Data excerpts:
####

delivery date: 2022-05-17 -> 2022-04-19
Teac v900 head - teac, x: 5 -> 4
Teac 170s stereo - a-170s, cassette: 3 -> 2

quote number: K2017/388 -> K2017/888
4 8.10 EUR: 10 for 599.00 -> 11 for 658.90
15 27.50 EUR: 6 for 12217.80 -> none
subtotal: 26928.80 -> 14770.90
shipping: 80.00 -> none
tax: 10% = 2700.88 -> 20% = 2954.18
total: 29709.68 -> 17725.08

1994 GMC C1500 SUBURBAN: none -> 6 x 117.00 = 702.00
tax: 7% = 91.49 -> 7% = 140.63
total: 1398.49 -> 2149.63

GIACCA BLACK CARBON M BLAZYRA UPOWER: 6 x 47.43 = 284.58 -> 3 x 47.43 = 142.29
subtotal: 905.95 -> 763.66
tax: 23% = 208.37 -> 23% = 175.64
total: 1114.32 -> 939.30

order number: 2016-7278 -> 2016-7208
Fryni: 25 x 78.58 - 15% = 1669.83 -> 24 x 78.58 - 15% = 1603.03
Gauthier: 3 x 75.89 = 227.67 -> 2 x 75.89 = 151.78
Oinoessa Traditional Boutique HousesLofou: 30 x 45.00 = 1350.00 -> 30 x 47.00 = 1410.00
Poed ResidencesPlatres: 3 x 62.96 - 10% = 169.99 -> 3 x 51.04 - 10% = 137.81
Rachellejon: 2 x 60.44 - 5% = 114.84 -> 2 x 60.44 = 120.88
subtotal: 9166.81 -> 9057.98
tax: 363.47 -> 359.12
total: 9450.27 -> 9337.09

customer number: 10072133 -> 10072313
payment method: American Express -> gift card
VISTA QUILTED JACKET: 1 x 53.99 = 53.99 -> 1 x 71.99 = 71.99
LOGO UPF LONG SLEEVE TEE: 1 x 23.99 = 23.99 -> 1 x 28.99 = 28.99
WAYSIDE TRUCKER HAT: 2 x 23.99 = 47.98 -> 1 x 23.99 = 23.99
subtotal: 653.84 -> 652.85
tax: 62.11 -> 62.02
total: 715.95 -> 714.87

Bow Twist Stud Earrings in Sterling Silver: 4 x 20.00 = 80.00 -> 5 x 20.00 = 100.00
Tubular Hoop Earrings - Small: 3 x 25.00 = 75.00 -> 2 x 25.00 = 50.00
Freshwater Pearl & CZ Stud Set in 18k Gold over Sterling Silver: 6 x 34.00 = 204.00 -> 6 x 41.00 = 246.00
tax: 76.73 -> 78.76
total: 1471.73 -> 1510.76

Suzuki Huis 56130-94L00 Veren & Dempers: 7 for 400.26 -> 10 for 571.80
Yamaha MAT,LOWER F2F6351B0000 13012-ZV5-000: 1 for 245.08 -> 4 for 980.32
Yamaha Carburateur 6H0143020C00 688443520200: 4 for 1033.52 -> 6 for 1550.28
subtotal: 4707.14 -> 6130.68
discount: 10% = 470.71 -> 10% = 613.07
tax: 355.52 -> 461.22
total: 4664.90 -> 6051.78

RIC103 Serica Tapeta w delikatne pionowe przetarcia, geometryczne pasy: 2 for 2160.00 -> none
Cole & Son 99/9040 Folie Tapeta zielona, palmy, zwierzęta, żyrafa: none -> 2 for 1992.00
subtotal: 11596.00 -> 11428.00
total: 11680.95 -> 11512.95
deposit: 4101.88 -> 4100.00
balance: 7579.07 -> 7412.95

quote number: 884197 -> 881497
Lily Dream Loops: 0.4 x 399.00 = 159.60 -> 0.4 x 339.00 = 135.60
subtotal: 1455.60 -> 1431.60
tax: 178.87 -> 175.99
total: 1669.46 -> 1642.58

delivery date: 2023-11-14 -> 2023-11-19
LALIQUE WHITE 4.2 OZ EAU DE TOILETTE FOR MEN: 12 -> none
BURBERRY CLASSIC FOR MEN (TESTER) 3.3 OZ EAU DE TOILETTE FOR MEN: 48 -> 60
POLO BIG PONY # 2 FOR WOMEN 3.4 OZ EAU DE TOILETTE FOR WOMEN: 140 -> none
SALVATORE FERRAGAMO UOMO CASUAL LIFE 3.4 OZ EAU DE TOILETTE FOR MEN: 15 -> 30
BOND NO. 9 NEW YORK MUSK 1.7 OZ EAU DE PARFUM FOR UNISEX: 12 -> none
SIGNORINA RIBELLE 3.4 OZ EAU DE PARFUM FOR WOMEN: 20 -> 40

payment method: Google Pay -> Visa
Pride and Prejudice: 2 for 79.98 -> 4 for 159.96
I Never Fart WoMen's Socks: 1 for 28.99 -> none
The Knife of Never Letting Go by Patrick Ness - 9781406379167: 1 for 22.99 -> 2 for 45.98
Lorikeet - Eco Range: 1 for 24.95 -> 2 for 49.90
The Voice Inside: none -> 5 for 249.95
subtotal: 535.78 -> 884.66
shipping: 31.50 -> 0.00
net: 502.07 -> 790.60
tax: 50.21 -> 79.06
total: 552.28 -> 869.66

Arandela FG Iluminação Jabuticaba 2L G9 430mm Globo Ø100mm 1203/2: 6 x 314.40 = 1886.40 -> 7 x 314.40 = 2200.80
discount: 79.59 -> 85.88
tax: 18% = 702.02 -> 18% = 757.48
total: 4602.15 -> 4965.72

####

Every line in the records above that holds "none" counts once; state the total and nothing else.

10